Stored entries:
= Beginning of Section =

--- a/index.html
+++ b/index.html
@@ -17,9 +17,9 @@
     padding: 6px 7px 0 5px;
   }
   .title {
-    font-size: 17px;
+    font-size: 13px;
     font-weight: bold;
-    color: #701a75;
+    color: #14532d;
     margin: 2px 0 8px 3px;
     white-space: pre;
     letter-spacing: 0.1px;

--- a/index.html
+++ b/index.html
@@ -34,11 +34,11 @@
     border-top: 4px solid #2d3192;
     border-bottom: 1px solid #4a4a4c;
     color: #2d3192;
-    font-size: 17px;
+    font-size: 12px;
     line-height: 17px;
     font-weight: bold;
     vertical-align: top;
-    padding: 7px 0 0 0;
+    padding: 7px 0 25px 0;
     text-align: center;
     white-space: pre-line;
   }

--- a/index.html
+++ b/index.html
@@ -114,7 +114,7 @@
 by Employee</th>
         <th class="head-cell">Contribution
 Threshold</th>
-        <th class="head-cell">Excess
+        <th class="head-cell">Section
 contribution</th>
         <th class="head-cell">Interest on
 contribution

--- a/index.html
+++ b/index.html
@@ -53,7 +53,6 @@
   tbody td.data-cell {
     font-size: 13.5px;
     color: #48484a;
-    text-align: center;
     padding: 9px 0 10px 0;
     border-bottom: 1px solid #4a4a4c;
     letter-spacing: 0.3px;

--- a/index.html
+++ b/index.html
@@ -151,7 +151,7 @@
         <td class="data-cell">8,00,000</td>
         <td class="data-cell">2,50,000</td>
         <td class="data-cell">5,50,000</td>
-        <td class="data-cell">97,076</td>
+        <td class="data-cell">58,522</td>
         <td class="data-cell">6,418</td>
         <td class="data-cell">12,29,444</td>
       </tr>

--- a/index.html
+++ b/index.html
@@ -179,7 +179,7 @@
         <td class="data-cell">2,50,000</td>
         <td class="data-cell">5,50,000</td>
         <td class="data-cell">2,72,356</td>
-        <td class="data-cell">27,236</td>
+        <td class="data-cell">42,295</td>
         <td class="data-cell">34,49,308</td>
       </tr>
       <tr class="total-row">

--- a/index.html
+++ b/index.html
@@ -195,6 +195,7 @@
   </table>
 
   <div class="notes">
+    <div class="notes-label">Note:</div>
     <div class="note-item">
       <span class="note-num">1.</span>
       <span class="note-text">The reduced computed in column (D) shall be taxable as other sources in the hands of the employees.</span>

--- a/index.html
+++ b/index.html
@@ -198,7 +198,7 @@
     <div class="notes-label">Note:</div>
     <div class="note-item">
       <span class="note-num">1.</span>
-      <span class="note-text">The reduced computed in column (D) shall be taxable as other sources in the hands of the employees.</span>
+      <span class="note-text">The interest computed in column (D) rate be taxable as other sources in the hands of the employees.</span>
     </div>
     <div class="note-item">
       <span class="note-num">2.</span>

= End of Section =

TASK TO CARRY OUT » Your answer should be the lines of the records that hold the string "sources".

WRITTEN REPLY »
       <span class="note-text">The reduced computed in column (D) shall be taxable as other sources in the hands of the employees.</span>
-      <span class="note-text">The reduced computed in column (D) shall be taxable as other sources in the hands of the employees.</span>
+      <span class="note-text">The interest computed in column (D) rate be taxable as other sources in the hands of the employees.</span>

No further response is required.